# Events of interest from raw instrumentation logs

In [15]:
import pandas as pd

logs_df = pd.read_csv('loggedfs_events_pagerank.log')
cols = [col for col in logs_df.columns if col in ['Action','Time','Path','PID','PPID','UID','Command Line']]
df = logs_df[cols]
df[(df['Action'] == 'read') | (df['Action'] == 'write')]

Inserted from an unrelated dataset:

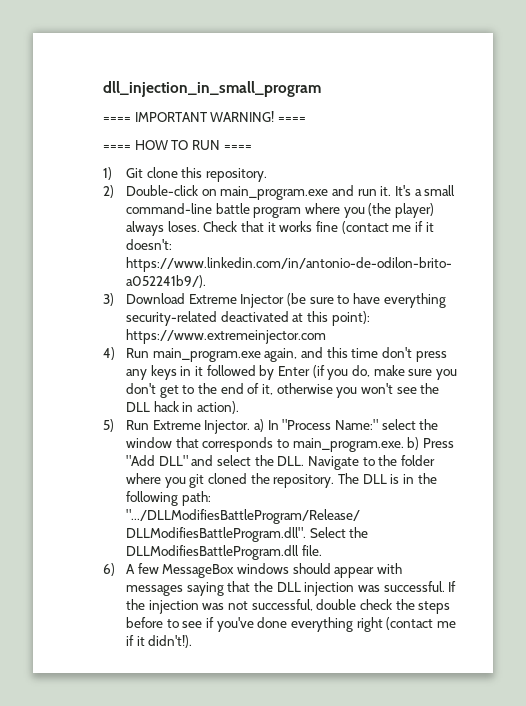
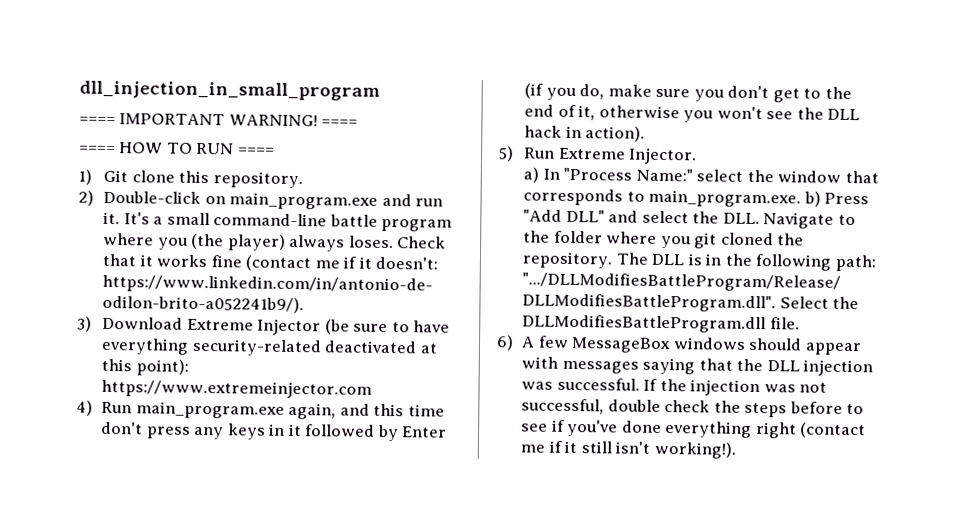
- 5) Run Extreme Injector. a) In "Process Name:" select the window that corresponds to main_program.exe. b) Press "Add DLL" and select the DLL. Navigate to the folder where you git cloned the repository.
+ 5) Run Extreme Injector.
+ a) In "Process Name:" select the window that corresponds to main_program.exe. b) Press "Add DLL" and select the DLL. Navigate to the folder where you git cloned the repository.
- If the injection was not successful, double check the steps before to see if you've done everything right (contact me if it didn't!).
+ If the injection was not successful, double check the steps before to see if you've done everything right (contact me if it still isn't working!).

Unnamed: 0,Time,Action,Path,UID,PID,PPID,Command Line
1,1490382765590,read,/home/lubuntu/src/file_access_monitor/test_wor...,1000,3702,3701,python concat_csvs.py in1.csv in2.csv in3.csv ...
3,1490382765592,read,/home/lubuntu/src/file_access_monitor/test_wor...,1000,3702,3701,python concat_csvs.py in1.csv in2.csv in3.csv ...
5,1490382765593,read,/home/lubuntu/src/file_access_monitor/test_wor...,1000,3702,3701,python concat_csvs.py in1.csv in2.csv in3.csv ...
7,1490382765594,read,/home/lubuntu/src/file_access_monitor/test_wor...,1000,3702,3701,python concat_csvs.py in1.csv in2.csv in3.csv ...
10,1490382765598,write,/home/lubuntu/src/file_access_monitor/test_wor...,1000,3702,3701,python concat_csvs.py in1.csv in2.csv in3.csv ...
12,1490382766933,read,/home/lubuntu/src/file_access_monitor/test_wor...,1000,3709,3701,python concat_csvs.py in1.csv in2.csv in3.csv ...
14,1490382766935,read,/home/lubuntu/src/file_access_monitor/test_wor...,1000,3709,3701,python concat_csvs.py in1.csv in2.csv in3.csv ...
16,1490382766936,read,/home/lubuntu/src/file_access_monitor/test_wor...,1000,3709,3701,python concat_csvs.py in1.csv in2.csv in3.csv ...
18,1490382766937,read,/home/lubuntu/src/file_access_monitor/test_wor...,1000,3709,3701,python concat_csvs.py in1.csv in2.csv in3.csv ...
21,1490382766940,write,/home/lubuntu/src/file_access_monitor/test_wor...,1000,3709,3701,python concat_csvs.py in1.csv in2.csv in3.csv ...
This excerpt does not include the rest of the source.